## RECORDS SHOWN
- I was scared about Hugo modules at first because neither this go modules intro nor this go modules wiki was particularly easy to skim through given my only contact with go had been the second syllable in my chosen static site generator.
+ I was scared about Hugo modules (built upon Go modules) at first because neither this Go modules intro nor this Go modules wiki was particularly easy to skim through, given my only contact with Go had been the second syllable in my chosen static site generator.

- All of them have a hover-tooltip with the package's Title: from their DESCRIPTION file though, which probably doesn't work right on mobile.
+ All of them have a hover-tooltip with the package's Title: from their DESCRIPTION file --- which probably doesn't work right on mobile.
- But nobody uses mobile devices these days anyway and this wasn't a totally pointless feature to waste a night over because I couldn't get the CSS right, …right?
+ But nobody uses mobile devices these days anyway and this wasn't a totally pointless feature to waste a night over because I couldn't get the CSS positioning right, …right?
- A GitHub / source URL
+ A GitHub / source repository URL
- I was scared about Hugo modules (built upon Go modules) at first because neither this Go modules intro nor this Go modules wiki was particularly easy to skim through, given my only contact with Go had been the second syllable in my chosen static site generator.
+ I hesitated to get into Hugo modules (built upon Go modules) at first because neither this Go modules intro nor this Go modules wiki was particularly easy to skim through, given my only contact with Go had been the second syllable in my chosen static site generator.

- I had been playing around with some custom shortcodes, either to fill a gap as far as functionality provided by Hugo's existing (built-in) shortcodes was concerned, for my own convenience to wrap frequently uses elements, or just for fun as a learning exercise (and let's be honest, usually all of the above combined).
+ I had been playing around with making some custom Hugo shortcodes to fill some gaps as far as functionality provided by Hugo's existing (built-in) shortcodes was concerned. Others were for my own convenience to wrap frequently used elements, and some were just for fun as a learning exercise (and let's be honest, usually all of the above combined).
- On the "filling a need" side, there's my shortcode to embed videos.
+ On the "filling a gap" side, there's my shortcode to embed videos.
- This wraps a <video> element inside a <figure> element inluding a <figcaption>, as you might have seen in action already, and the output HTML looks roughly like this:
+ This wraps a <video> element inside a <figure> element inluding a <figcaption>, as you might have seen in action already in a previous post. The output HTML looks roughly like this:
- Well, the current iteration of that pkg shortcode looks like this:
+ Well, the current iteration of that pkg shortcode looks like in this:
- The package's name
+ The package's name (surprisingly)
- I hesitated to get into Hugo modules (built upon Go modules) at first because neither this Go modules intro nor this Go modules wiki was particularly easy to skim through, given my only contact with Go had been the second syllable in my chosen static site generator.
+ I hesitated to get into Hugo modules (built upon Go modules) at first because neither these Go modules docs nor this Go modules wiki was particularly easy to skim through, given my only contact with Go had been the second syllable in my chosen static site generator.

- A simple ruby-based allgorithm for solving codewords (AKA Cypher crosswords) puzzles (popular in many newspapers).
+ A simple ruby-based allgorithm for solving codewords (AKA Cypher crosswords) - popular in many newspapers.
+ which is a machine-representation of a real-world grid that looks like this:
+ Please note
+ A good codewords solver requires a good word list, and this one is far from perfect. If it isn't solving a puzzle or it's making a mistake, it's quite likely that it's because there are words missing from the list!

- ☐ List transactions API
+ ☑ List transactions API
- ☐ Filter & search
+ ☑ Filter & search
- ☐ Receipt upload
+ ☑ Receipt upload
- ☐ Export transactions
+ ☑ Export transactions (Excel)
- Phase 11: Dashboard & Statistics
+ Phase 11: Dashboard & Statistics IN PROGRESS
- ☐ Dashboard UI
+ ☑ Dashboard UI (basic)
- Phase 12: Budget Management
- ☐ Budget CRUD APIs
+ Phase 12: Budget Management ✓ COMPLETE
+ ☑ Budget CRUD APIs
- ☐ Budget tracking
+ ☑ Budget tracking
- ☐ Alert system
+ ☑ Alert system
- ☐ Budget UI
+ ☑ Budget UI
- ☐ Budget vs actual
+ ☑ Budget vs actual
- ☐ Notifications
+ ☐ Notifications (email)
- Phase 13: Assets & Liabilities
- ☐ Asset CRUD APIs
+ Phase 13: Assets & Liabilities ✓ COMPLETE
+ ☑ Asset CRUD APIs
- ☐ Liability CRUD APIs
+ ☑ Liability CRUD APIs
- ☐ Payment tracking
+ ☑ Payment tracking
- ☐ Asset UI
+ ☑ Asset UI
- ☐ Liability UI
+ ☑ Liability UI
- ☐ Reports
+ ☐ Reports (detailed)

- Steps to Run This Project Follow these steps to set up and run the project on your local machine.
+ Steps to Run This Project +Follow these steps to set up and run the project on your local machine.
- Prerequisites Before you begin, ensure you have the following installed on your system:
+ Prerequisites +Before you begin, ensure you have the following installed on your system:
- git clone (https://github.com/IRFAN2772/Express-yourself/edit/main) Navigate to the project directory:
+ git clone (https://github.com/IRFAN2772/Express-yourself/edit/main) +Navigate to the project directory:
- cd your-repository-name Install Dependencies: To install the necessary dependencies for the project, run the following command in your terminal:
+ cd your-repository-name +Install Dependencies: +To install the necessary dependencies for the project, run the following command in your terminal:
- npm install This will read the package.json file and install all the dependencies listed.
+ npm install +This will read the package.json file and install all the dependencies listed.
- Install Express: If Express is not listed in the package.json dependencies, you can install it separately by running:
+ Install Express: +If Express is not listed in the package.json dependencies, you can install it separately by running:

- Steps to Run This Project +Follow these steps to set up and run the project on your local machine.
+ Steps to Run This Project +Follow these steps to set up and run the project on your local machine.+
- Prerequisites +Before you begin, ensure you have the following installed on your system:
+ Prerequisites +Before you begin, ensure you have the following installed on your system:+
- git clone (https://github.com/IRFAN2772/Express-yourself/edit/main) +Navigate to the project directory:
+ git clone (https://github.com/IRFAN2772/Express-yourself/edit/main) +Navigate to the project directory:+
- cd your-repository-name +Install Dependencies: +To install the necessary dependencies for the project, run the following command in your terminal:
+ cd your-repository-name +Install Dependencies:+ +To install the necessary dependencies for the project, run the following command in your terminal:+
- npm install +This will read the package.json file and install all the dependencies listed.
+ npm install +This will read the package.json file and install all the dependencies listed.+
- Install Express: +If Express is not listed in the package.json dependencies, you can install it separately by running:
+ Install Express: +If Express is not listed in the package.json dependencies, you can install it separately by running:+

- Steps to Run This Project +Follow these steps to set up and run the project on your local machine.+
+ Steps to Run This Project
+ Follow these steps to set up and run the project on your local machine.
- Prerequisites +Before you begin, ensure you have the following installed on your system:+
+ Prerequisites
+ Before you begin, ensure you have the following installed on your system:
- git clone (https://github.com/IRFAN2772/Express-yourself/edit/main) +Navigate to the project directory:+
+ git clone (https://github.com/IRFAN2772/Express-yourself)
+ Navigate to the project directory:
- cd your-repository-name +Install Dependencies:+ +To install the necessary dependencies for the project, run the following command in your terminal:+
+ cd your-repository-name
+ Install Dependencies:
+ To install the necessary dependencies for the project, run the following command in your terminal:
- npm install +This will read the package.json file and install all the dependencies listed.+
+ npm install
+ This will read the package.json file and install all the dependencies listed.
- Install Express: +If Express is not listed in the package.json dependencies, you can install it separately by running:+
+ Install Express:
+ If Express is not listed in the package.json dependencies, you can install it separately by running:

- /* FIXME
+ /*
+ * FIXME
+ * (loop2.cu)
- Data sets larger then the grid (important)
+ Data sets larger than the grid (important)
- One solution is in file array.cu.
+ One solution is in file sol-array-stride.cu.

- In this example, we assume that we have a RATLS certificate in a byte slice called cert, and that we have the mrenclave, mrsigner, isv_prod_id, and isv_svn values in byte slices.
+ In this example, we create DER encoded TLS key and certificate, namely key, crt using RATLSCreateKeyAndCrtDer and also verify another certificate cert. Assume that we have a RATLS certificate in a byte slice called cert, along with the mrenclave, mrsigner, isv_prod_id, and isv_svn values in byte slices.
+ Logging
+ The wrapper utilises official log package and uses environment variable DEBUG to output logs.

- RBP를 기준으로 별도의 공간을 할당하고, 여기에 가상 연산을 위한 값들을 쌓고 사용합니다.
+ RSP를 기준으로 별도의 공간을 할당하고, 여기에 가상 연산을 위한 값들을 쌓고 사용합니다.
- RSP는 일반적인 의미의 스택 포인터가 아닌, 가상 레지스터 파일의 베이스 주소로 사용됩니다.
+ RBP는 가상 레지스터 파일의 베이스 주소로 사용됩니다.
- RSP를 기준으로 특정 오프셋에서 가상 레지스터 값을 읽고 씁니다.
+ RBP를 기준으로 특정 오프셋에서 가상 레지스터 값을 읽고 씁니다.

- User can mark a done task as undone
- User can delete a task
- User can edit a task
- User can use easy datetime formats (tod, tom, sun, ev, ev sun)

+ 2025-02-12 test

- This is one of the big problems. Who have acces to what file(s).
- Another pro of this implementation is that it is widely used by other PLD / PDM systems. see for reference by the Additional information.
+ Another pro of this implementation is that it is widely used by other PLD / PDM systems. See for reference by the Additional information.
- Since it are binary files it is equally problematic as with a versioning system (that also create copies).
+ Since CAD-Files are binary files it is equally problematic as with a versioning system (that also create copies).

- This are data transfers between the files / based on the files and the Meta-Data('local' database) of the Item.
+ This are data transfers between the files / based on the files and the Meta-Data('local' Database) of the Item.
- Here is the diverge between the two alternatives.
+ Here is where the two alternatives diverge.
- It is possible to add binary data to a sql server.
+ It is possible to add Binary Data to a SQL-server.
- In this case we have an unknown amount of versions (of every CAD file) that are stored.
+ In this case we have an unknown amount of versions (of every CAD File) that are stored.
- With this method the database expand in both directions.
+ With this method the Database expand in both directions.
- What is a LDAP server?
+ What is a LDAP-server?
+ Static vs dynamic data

## INSTRUCTIONS TO FOLLOW
From the records above, copy out the line with "- I was scared about Hugo modules (built", the line with "package's name (surprisingly)", and every line between them, word for word.

## ANSWER
- I was scared about Hugo modules (built upon Go modules) at first because neither this Go modules intro nor this Go modules wiki was particularly easy to skim through, given my only contact with Go had been the second syllable in my chosen static site generator.
+ I hesitated to get into Hugo modules (built upon Go modules) at first because neither this Go modules intro nor this Go modules wiki was particularly easy to skim through, given my only contact with Go had been the second syllable in my chosen static site generator.

- I had been playing around with some custom shortcodes, either to fill a gap as far as functionality provided by Hugo's existing (built-in) shortcodes was concerned, for my own convenience to wrap frequently uses elements, or just for fun as a learning exercise (and let's be honest, usually all of the above combined).
+ I had been playing around with making some custom Hugo shortcodes to fill some gaps as far as functionality provided by Hugo's existing (built-in) shortcodes was concerned. Others were for my own convenience to wrap frequently used elements, and some were just for fun as a learning exercise (and let's be honest, usually all of the above combined).
- On the "filling a need" side, there's my shortcode to embed videos.
+ On the "filling a gap" side, there's my shortcode to embed videos.
- This wraps a <video> element inside a <figure> element inluding a <figcaption>, as you might have seen in action already, and the output HTML looks roughly like this:
+ This wraps a <video> element inside a <figure> element inluding a <figcaption>, as you might have seen in action already in a previous post. The output HTML looks roughly like this:
- Well, the current iteration of that pkg shortcode looks like this:
+ Well, the current iteration of that pkg shortcode looks like in this:
- The package's name
+ The package's name (surprisingly)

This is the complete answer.